Records for this exercise.
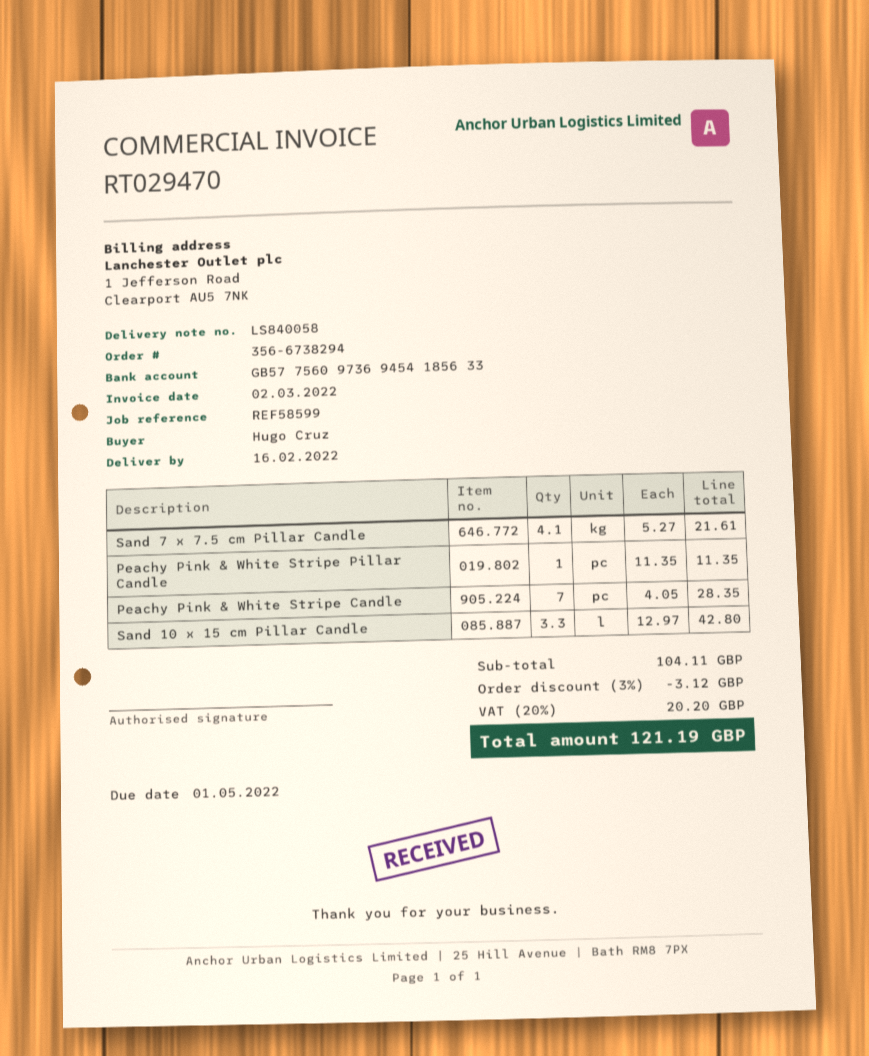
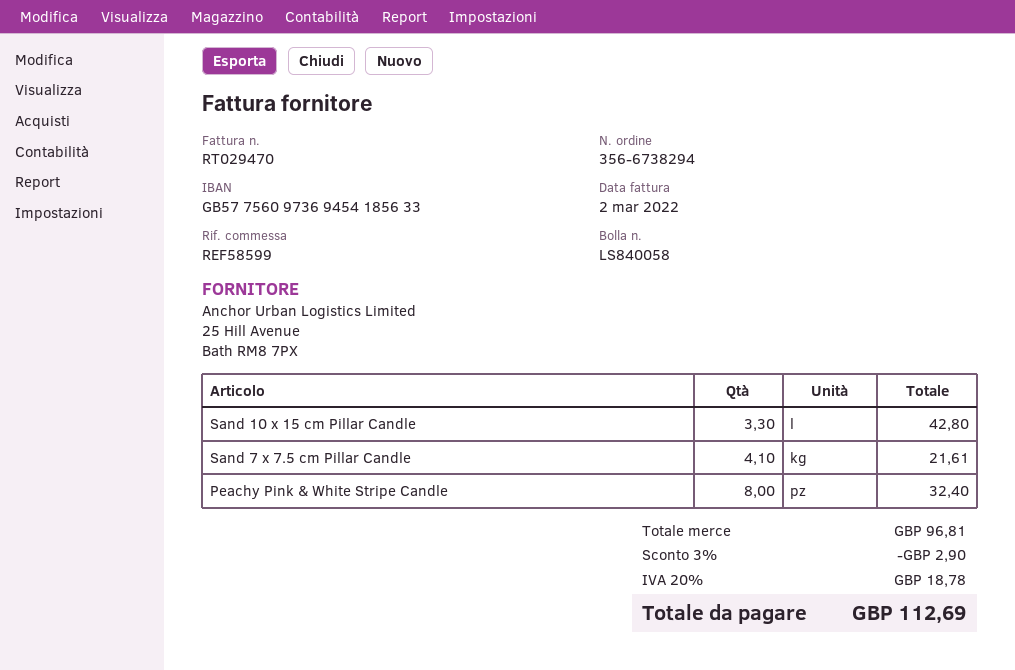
Peachy Pink & White Stripe Pillar Candle: 1 for 11.35 -> none
Peachy Pink & White Stripe Candle: 7 for 28.35 -> 8 for 32.40
subtotal: 104.11 -> 96.81
discount: 3% = 3.12 -> 3% = 2.90
tax: 20% = 20.20 -> 20% = 18.78
total: 121.19 -> 112.69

Exercise description. Copy the records exactly, minus any pictures.

Written solution.
Peachy Pink & White Stripe Pillar Candle: 1 for 11.35 -> none
Peachy Pink & White Stripe Candle: 7 for 28.35 -> 8 for 32.40
subtotal: 104.11 -> 96.81
discount: 3% = 3.12 -> 3% = 2.90
tax: 20% = 20.20 -> 20% = 18.78
total: 121.19 -> 112.69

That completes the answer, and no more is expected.